News - BMW
Camp humour: Those fun-loving Germans have done it again with these great Mini camping accessories.
Car-makers rise to the challenge of another April 1
2 April 2012
THOSE crazy jokesters at BMW have had a great old time with April Fool’s Day this year, taking the cake with a series of media pranks to trump automotive rivals Skoda and Subaru.
Locally, BMW Australia placed full-page advertisements in a number of newspapers declaring that its cars would be exempt from the Luxury Car Tax because they were not cars but “ultimate driving machines”.
But their colleagues in the UK – inspired by BMW’s status as the official car of the London Olympics – upped the ante with a press release announcing the “driverless running coach” to help boost their fitness.
The release described how surround-view cameras combine with onboard computers to allow the car to follow a jogging owner, with exterior speakers playing words of encouragement and a Lock Out Logistics (LOL, in case you didn’t work it out) feature ensuring the runner does not stop before a pre-set distance is achieved.
Oh, yes, and the official spokesman is one Alvin Alaff from the company’s Futile Innovations division.
But head office in Munich proved the Germans are still the masters of this humour business with a stunning follow-up to last year’s excellent M3 Ute stunt.
A convincing release titled “Mini goes Camping” announced the latest innovations from the company’s British brand – a compact luxury caravan with all mod-cons and a foldaway roof-top tent, each designed to sleep two people.
While the release played a very straight bat, the impressive photos – which appear to be real, not PhotoShopped – provide the giveaway, with the cars carrying the number-plates HO AX 2012 and JO KE 2012.
Škoda Australia joined in the fun, announcing it was sponsoring Sydney’s famous ‘Coathanger’ in a groundbreaking deal that would see it renamed with the Škoda accent as the Šydney Harbour Bridge.
In a release issued by creative director “Fabia Superb”, the company said the bridge would fly Škoda flags instead of the Australian flag and display the company’s winged-arrow logo in neon lights on its famous arch, while Škoda drivers would be able to cross toll-free and bridge climbers would be transported in Yetis instead and having to walk.
Škoda Australia general manager Matthew Wiesner – a real person! – revealed his vision for total domination by the Czech brand.
“I have a dream that one day a Škoda will sit in the driveway of every home in Australia, and this sponsorship is the next step in realising that dream,” declared Herr Wiesner, without due recognition to Martin Luther King.

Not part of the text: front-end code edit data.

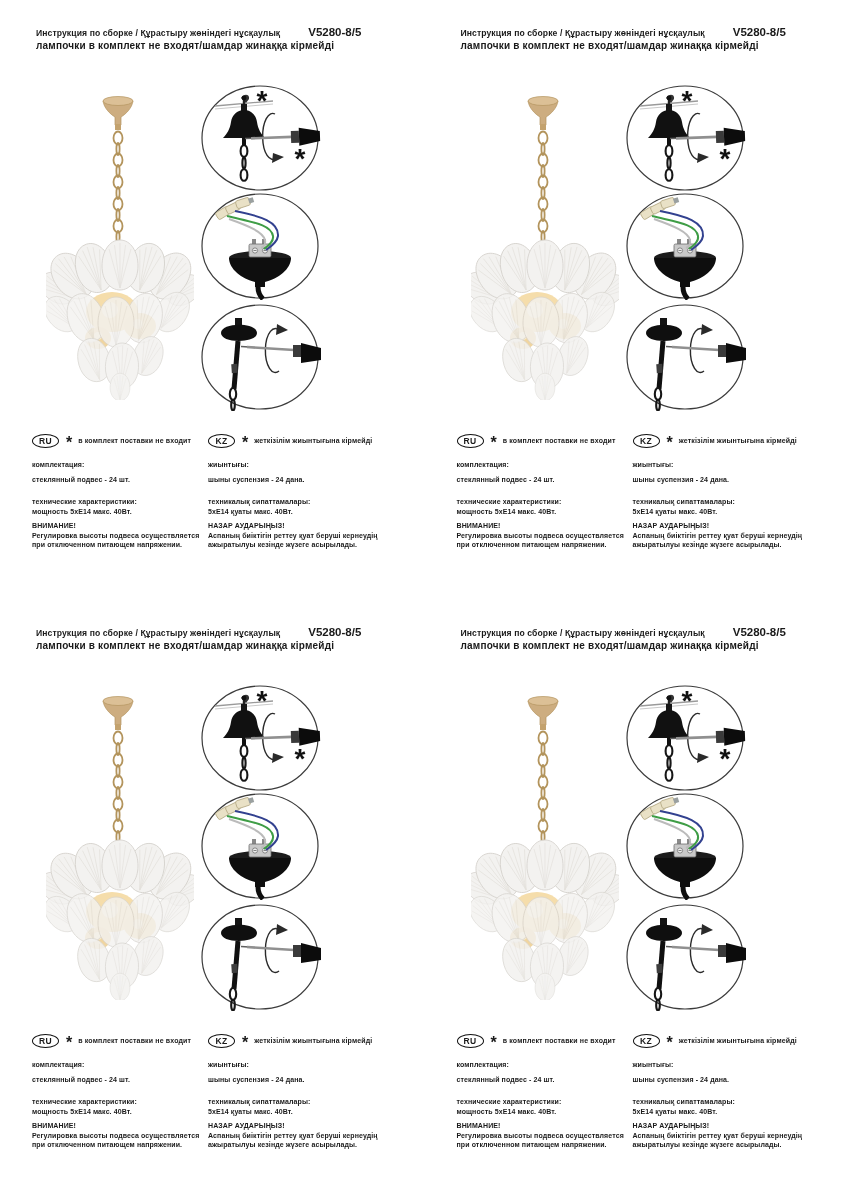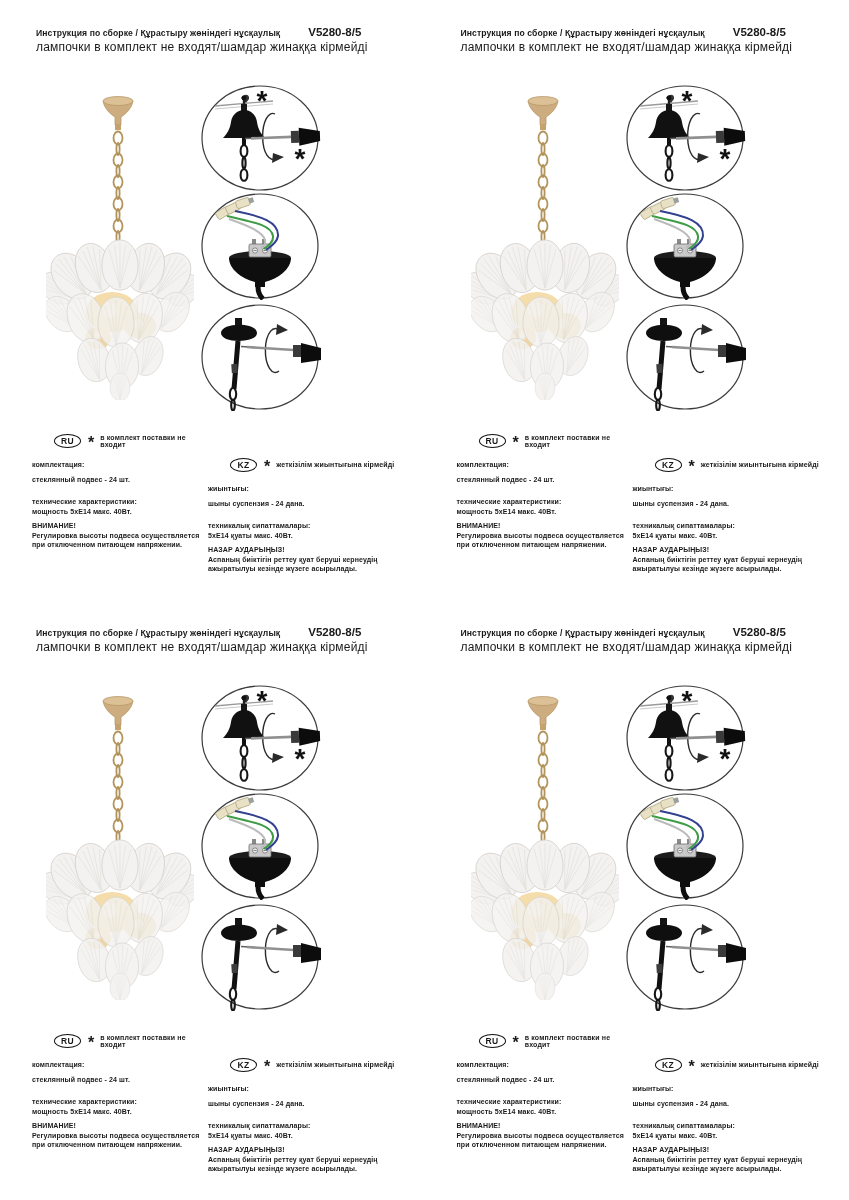"лампочки в комплект не входят/шамдар" .hdr-sub { font-size: 12px -> 10px; font-weight: 400 -> 700 }
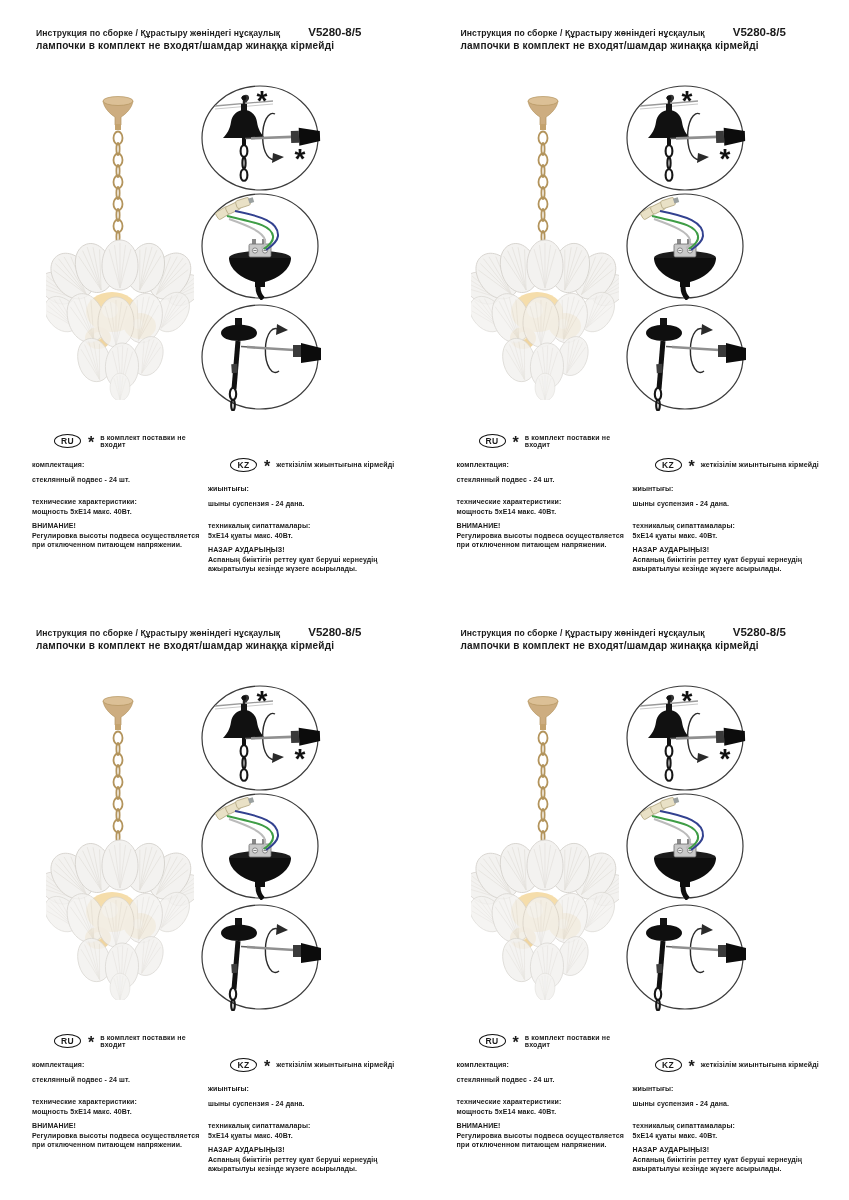"RU" .lang-row { margin-left: 22px -> none }
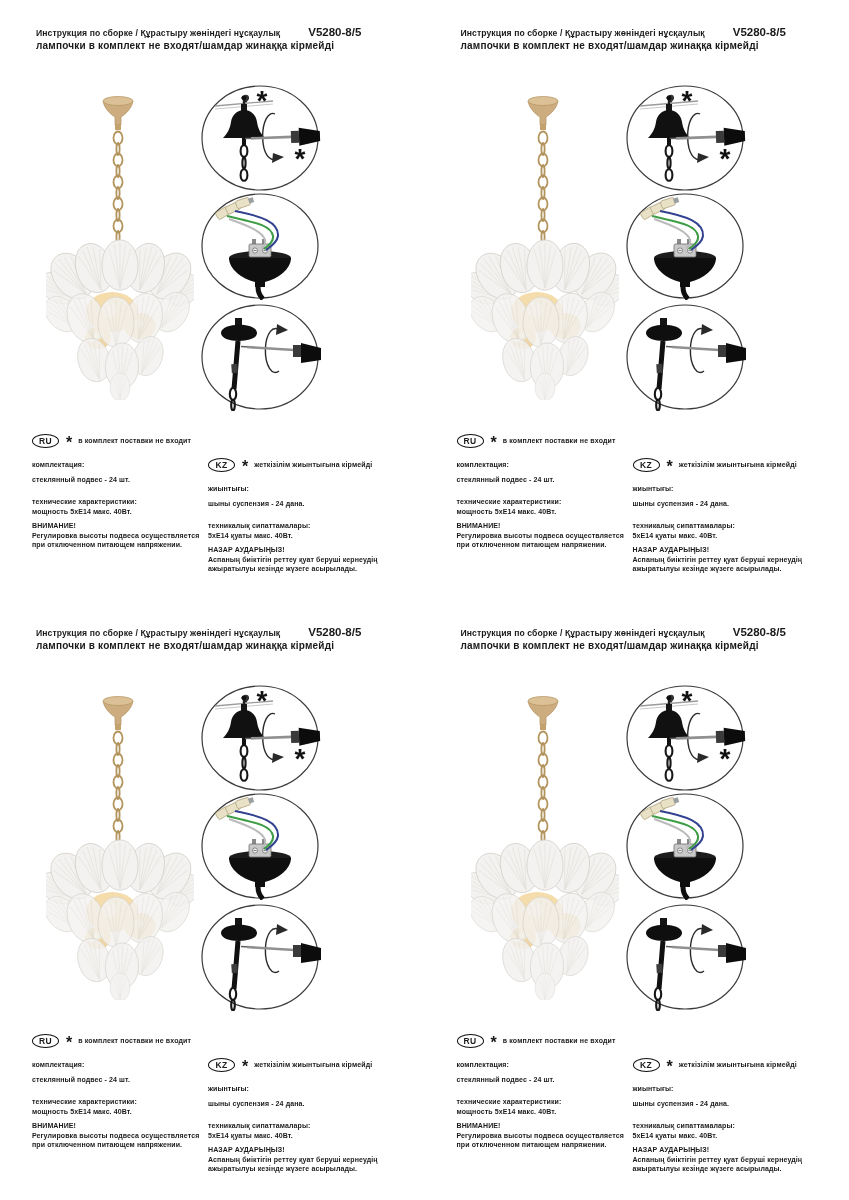"KZ" .kz-block { top: 458px -> 434px }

“Soon, every car on the Bradfield Highway will be a Škoda.”
Back in the UK, Subaru announced the release of the world’s first self-cleaning, as demonstrated through a video posted on YouTube showing the owner removing mud at the press of a button on the key fob.
According to company spokesman Ai Lai (geddit?): “Nanogenerators convert mechanical energy available in the environment into electrical energy, activating safe low-voltage electrical currents on the car’s outer body surface. These currents flow in precise, overlapping patterns to disturb and dissolve micro-attachments on the car’s metalwork, such as dirt and dust.”
British company HPI, which runs a used car history check service, took the opportunity to launch ‘Check for Singletons’ to help lonely hearts navigate the treacherous dating game.
It will establish if potential partners should be written-off, have outstanding debts, have been in trouble with the police or been around the block more times than they admit.
Finally, satellite-navigation company TomTom revealed the results of rigorous tests designed to stop children in cars from disturbing the driver with unnecessary crying and yelling.
After six months working with 300 baby and toddler volunteers, Project GAGA determined that the navigation voice of Darth Vader increases children’s happiness in the car by over 68 per cent.
Apparently they were less impressed with Yoda or even Homer Simpson. Go figure.